# 69 windshield pillar trim



## greenjudge69 (Mar 8, 2015)

Does the interior windshield pillar trim on a 69 with green interior get painted the same color and finish as the dash top? (Suede finish). Thanks


----------



## Pinion head (Jan 3, 2015)

Should be same color of green, low gloss, but no suede finish.
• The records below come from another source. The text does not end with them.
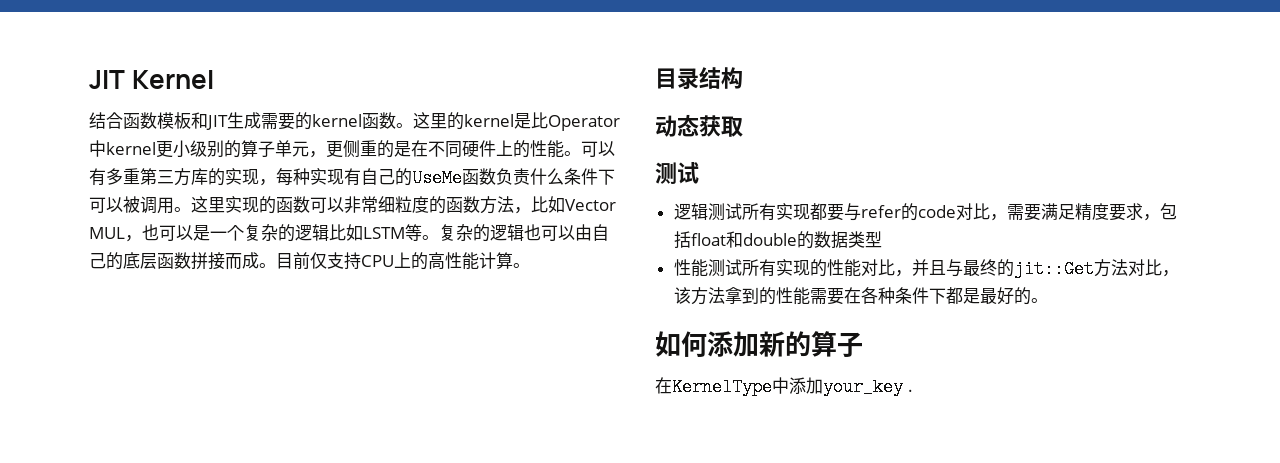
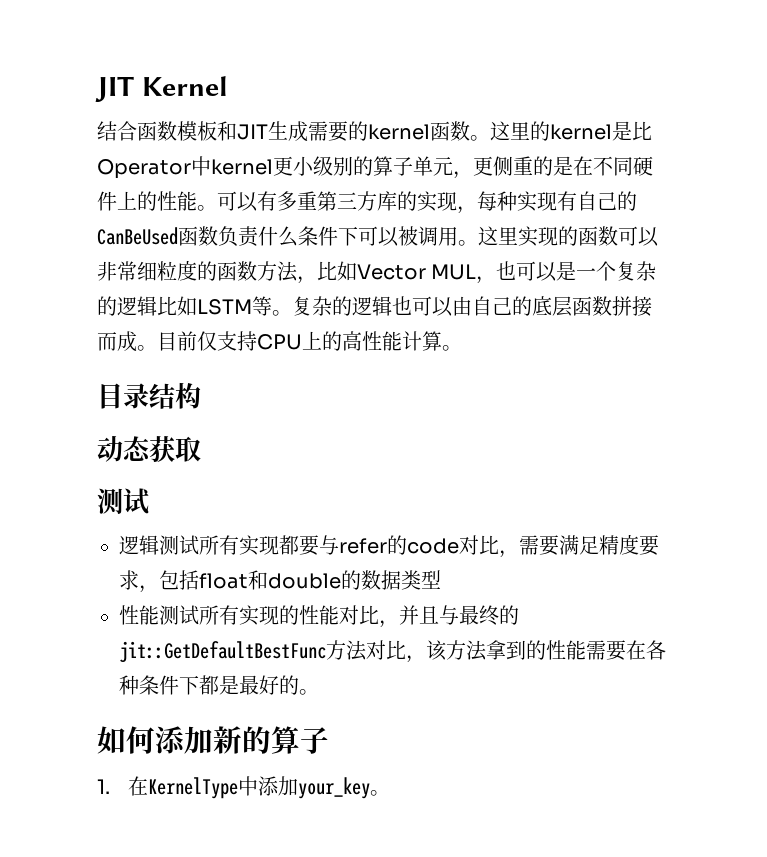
[412,169,462,187] UseMe -> [97,227,178,245] CanBeUsed
[1013,260,1094,278] jit::Get -> [119,641,326,663] jit::GetDefaultBestFunc
(863, 345) none -> [97,779,110,794] 1.
[907,389,913,392] . -> [369,790,390,796] 。

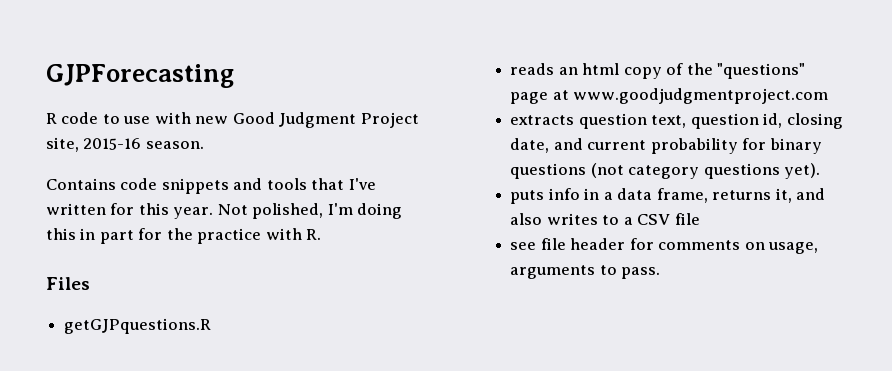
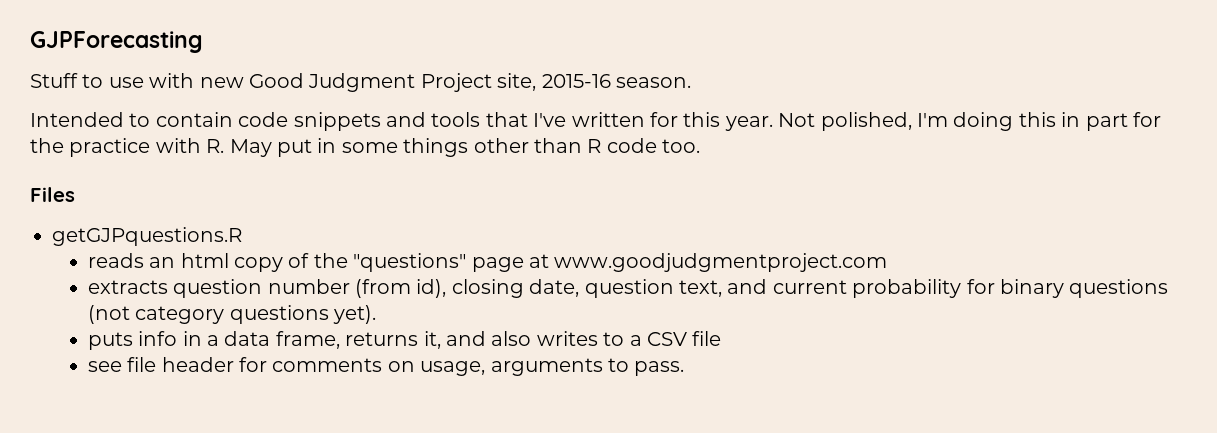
[46,112,99,124] R code -> [30,73,78,88] Stuff
[46,178,116,190] Contains -> [30,112,233,127] Intended to contain
(322, 234) none -> [229,138,701,157] May put in some things other than R code too.
[651,113,843,129] [510,138,550,153] text, question id, closing date, -> [267,279,723,298] number (from id), closing date, question text,

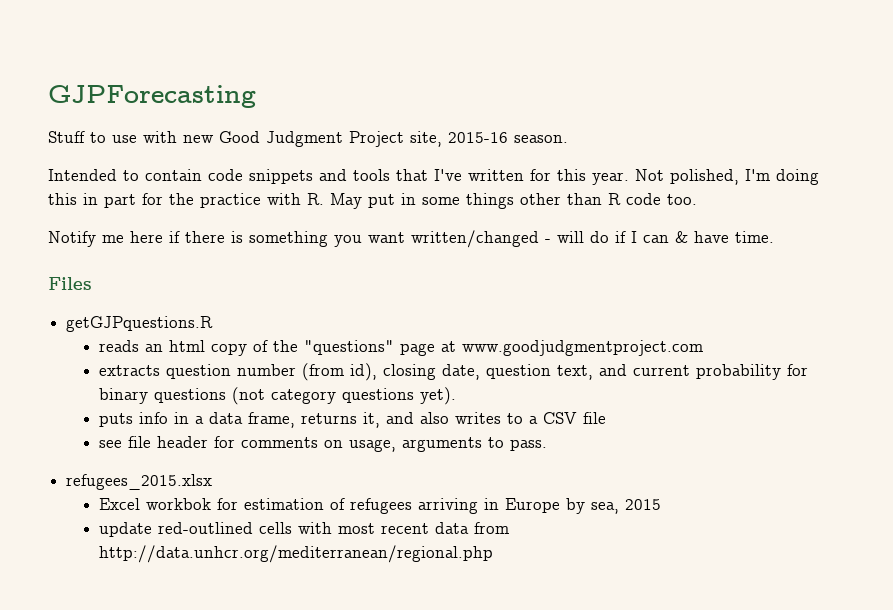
(701, 146) none -> [48,230,774,248] // Notify me here if there is something you want written/changed - will do if I can & have time.
(685, 368) none -> [66,474,213,490] [99,498,662,514] [99,522,510,537] [99,545,494,563] // refugees_2015.xlsx // Excel workbok for estimation of refugees arriving in Europe by sea, 2015 // update red-outlined cells with most recent data from http://data.unhcr.org/mediterranean/regional.php

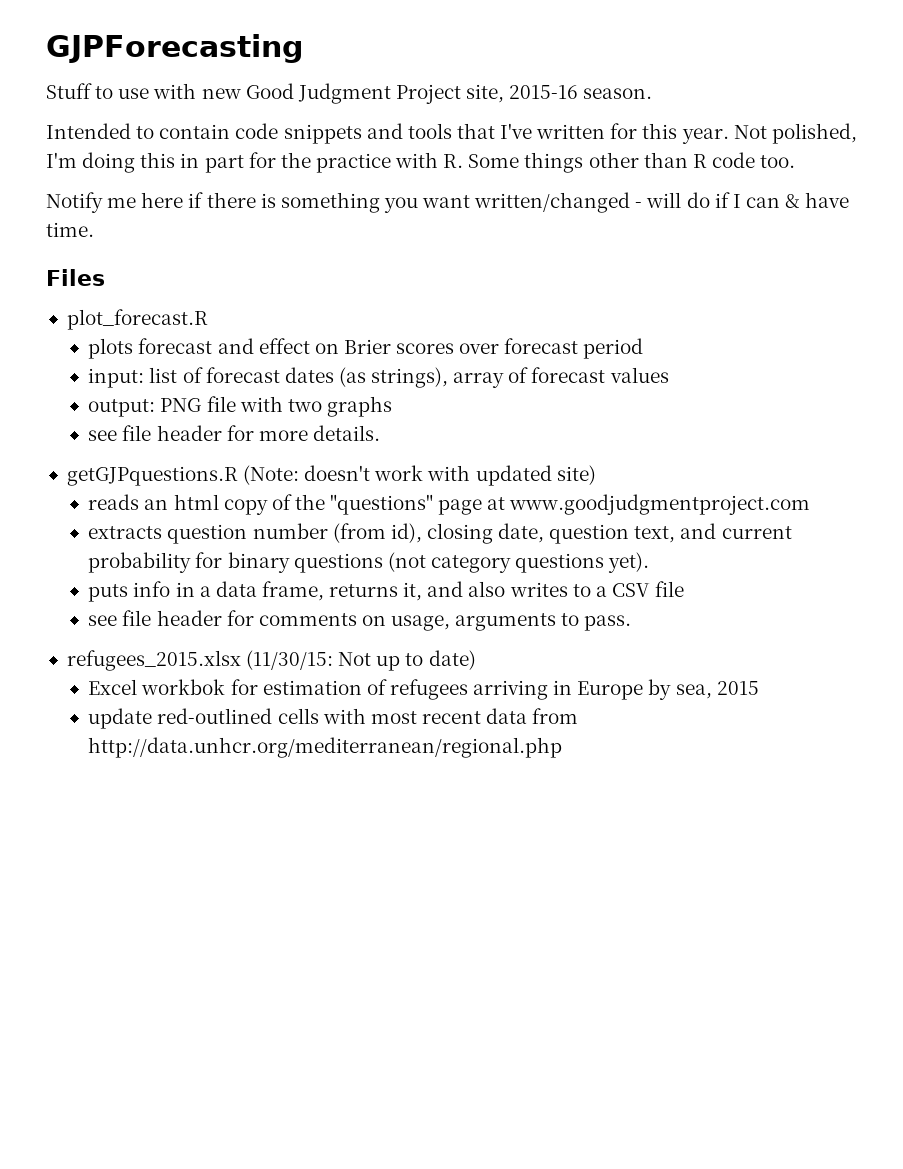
[330,193,460,209] May put in some -> [468,154,520,168] Some
[66,316,214,332] getGJPquestions.R -> [66,309,208,330] [88,338,644,359] [88,367,669,388] [88,396,392,417] [88,425,380,441] [66,465,596,486] plot_forecast.R // plots forecast and effect on Brier scores over forecast period // input: list of forecast dates (as strings), array of forecast values // output: PNG file with two graphs // see file header for more details. // getGJPquestions.R (Note: doesn't work with updated site)
(213, 482) none -> [246,650,476,671] (11/30/15: Not up to date)

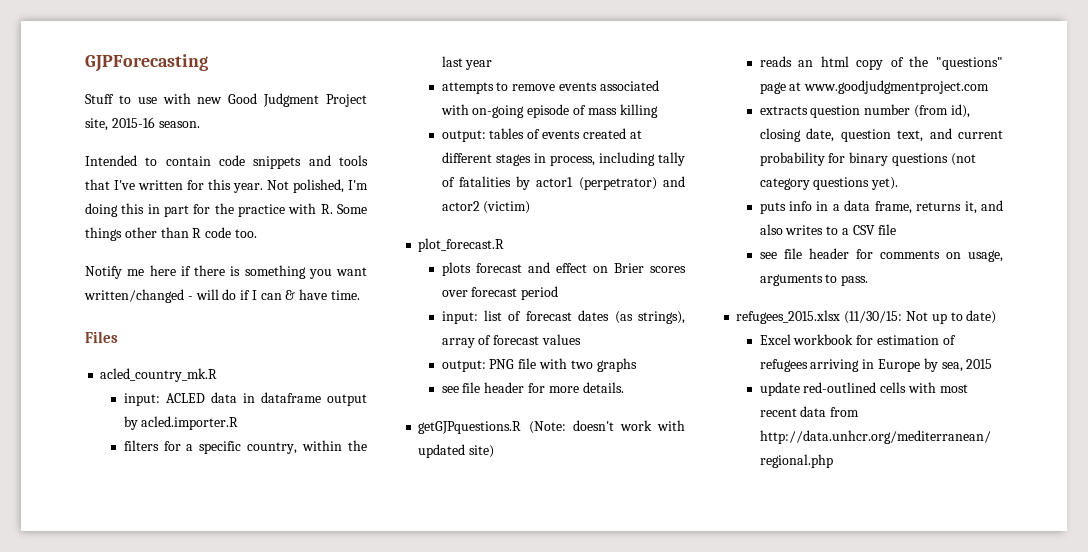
(105, 277) none -> [100,368,218,382] [123,392,367,406] [123,416,239,430] [123,440,367,454] [441,56,493,70] [441,80,659,94] [440,104,658,118] [441,128,642,142] [441,152,685,166] [441,176,685,190] [441,201,531,214] // acled_country_mk.R // input: ACLED data in dataframe output by acled.importer.R // filters for a specific country, within the last year // attempts to remove events associated with on-going episode of mass killing // output: tables of events created at different stages in process, including tally of fatalities by actor1 (perpetrator) and actor2 (victim)
[141,679,226,695] workbok -> [793,334,854,345] workbook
am referencing gloss level of parchment interior steel pillar post moldings in my first '69 Judge (Lakewood 04A), as well as the 30k mile original RA4 Judge of close friend (car built out Arlington, very late production.


----------



## greenjudge69 (Mar 8, 2015)

Thank you,,. Again !! Lol. Should coat hooks be same as well??


----------



## Pinion head (Jan 3, 2015)

Coat hooks will be molded in color. Dk green to blend with dk green headliner. All I currently have right now in green are '71 Jade green which is a different shade.


----------



## greenjudge69 (Mar 8, 2015)

OK thanks.


----------



## greenjudge69 (Mar 8, 2015)

*Engine mount pads*

Hi Roger. Good morning. My chassis restoration is underway. What is the correct color/finish for the motor mount frame pads. (The mounts that are bolted to the cross member). I thought I read that they are not supposed to be chassis black? Thank you


----------



## Pinion head (Jan 3, 2015)

Santo, PM sent.


----------



## greenjudge69 (Mar 8, 2015)

Roger,. Is there any way of finding out how many judges were built with the same color combo as mine??? Thanks


----------



## Pinion head (Jan 3, 2015)

Sanyo, no records published by Fred Simmonds or PHS of how many Judges were produced in each color. There are a few subsets, like the '70 RAIV Judge converts, & the '71 Judge converts, where all colors are known.


----------



## greenjudge69 (Mar 8, 2015)

OK. Thank you


----------